Cloud Computing Weekly Podcast

Our guest on the podcast this week is Joey Jablonski, VP, Principal Architect at Cloud Technology Partners.

We discuss serverless computing and what it means for enterprises. We compare different serverless computing platforms, look at pricing models, and discuss how to determine which applications are right for serverless computing.

Serverless computing is a manifestation of the idea that we should focus on our applications and focus on the code that makes them efficient in providing high-levels of functionality. It brings enterprises away from care, feeding, and operations that are low-calorie work. At this point all major cloud vendors have announced some implementation of serverless computing that allows developers to take a section of code, deploy it on their platform, and have it execute for either very short periods of time, or very long periods of time. In a way, developers do not need to worry about operating systems, connectivity, installing patches, upgrades, or any of the operational pieces that go with having a virtual machine or a physical server.

Serverless computing seems like something that should have been built into cloud computing from the beginning. With IaaS, we try to mimic what’s in the data center. They require most of the same upkeep as a regular server. Serverless computing abstracts us from having to deal with these details and allows us to deal with the brilliance of development instead.

It’s likely that if serverless computing had emerged in 2006, it would not have had an easy time being adopted. In early days of cloud computing, enterprises were trying to break data center habits they had built such as change management, control, and approvals that took a long time. Early services on cloud were focused on getting out of the data center, and allowed people to start the transition. If we had serverless technology at that time, it’s possible people would not have used it because it was too big of a leap to transition their enterprises and skill sets all at once. We’re at the time now where people have adopted the cloud and are comfortable with the concept of not having physical access to the applications and systems. We are now okay with not being able to touch the servers. Now people are realizing the amount of time that goes into patching systems and monitoring systems and that it is low-calorie work and doesn’t contribute to being able to build features and capabilities. We’re at that point in the adoption curve where people have adopted the cloud and shed those data center habits, and now they want to shed those operating system and server habits  to make their operations more efficient. This is where serverless computing comes in.

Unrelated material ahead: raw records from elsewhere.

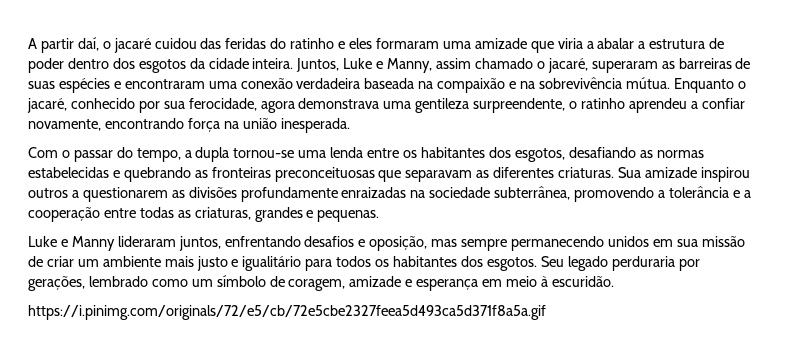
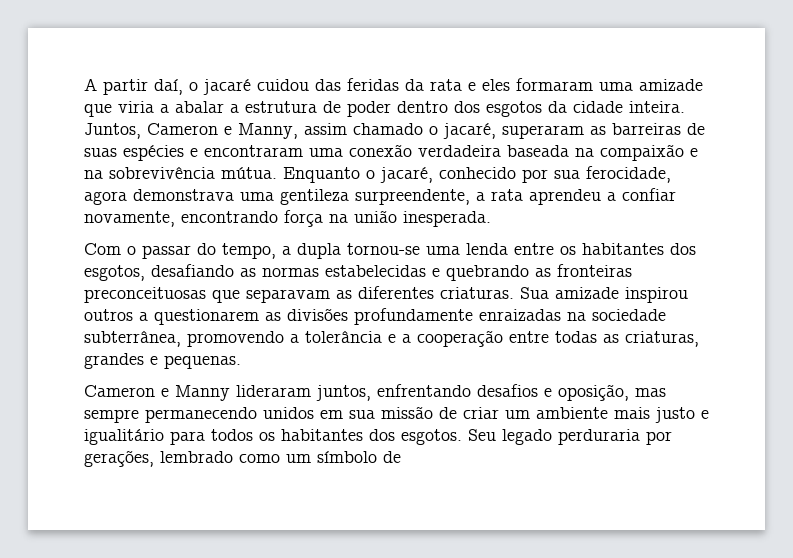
- A partir daí, o jacaré cuidou das feridas do ratinho e eles formaram uma amizade que viria a abalar a estrutura de poder dentro dos esgotos da cidade inteira.
+ A partir daí, o jacaré cuidou das feridas da rata e eles formaram uma amizade que viria a abalar a estrutura de poder dentro dos esgotos da cidade inteira.
- Juntos, Luke e Manny, assim chamado o jacaré, superaram as barreiras de suas espécies e encontraram uma conexão verdadeira baseada na compaixão e na sobrevivência mútua.
+ Juntos, Cameron e Manny, assim chamado o jacaré, superaram as barreiras de suas espécies e encontraram uma conexão verdadeira baseada na compaixão e na sobrevivência mútua.
- Enquanto o jacaré, conhecido por sua ferocidade, agora demonstrava uma gentileza surpreendente, o ratinho aprendeu a confiar novamente, encontrando força na união inesperada.
+ Enquanto o jacaré, conhecido por sua ferocidade, agora demonstrava uma gentileza surpreendente, a rata aprendeu a confiar novamente, encontrando força na união inesperada.
- Luke e Manny lideraram juntos, enfrentando desafios e oposição, mas sempre permanecendo unidos em sua missão de criar um ambiente mais justo e igualitário para todos os habitantes dos esgotos.
+ Cameron e Manny lideraram juntos, enfrentando desafios e oposição, mas sempre permanecendo unidos em sua missão de criar um ambiente mais justo e igualitário para todos os habitantes dos esgotos.
- Seu legado perduraria por gerações, lembrado como um símbolo de coragem, amizade e esperança em meio à escuridão.
- https://i.pinimg.com/originals/72/e5/cb/72e5cbe2327feea5d493ca5d371f8a5a.gif
+ Seu legado perduraria por gerações, lembrado como um símbolo de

To be clear, the servers are still there, we are just abstracting ourselves from having to deal with the operations and details. This allows us to focus on building the best apps we can without needing to worry about underlying infrastructures.

There are worries that serverless computing may further lock users into one vendor, but so far it doesn’t seem to be the case when looking at the cloud providers. Many of the capabilities they provide that are serverless support a standard of languages (java, javascript, PHP) that are common across all major cloud providers. So if built it in one of these highly portable languages, the application can move with minimal changes. Also, there is always a value to using features that are specific to a cloud provider – while it does get you closer to what people consider vendor lock-in, it comes with a lot of performance, security, and functionality advantages. It’s about finding the right balance of using languages you execute in these serverless environments that are portable across vendors, but also picking those capabilities each platform provides that give you a unique advantage when building applications.

Security in serverless computing takes a certain level of engagement with the platform vendor to fully understand. Older models of building in network layers of protection don’t apply as much in the serverless world. With serverless computing, we look at the cloud platform (Azure, Google, AWS) to provide network-level security. It shifts the responsibility to enterprises to focus deeper on application-level security (log monitoring, databases, data stores) and to look for anomalous behaviors at the application-level.

In terms of what applications are best for serverless computing, consider it for net new based systems. Traditional lift-and-shift environments would typically go to virtual CPUs and storage devices that sit on the cloud. There are a variety of interesting startups looking at ways to automatically refactor code to move it from an OS-based environment to a serverless-based environment. As applications and companies continue to migrate to the cloud at an accelerated rate, we will see more of these migration tools to make the transition more simple and enable adopters of the cloud to use more innovative services rather than moving applications as they are.

We look at the tradeoffs between Amazon Lambda and Azure Functions.

  • Amazon Lambda: For maturity of the service, AWS wins. Lambda has been out for over two years now, and has continued to innovate and release new features supporting new languages. They have also built up a skills-base of people who are comfortable deploying applications with Lambda. AWS has done a great job of getting services out the door so people can use them quickly and provide feedback. AWS takes a simplified approach to serverless pricing.
  • Azure Functions: This is also a strong platform, with a broader base of languages supported and full support of the Microsoft ecosystem. For environments that are Microsoft-biased today (i.e. C# or .NET) there are many reasons to go to the Azure platform because of their tight integrations with those language and development frameworks. Azure pricing is more complex with different pre-buy and discount models. 

In addition, Google is just beginning to play in the serverless computing space with its alpha version of Google Cloud Functions.
It’s important for enterprises not to do too many transformations at the same time. Take steps one at a time that are comfortable for the organization. First, move applications relatively intact to cloud for the ability to deploy infrastructures quickly and get elasticity and a better pricing model. Then, iterate by moving to a serverless environment to improve operations dramatically. This allows the organization to keep up with the technology changes as it matures.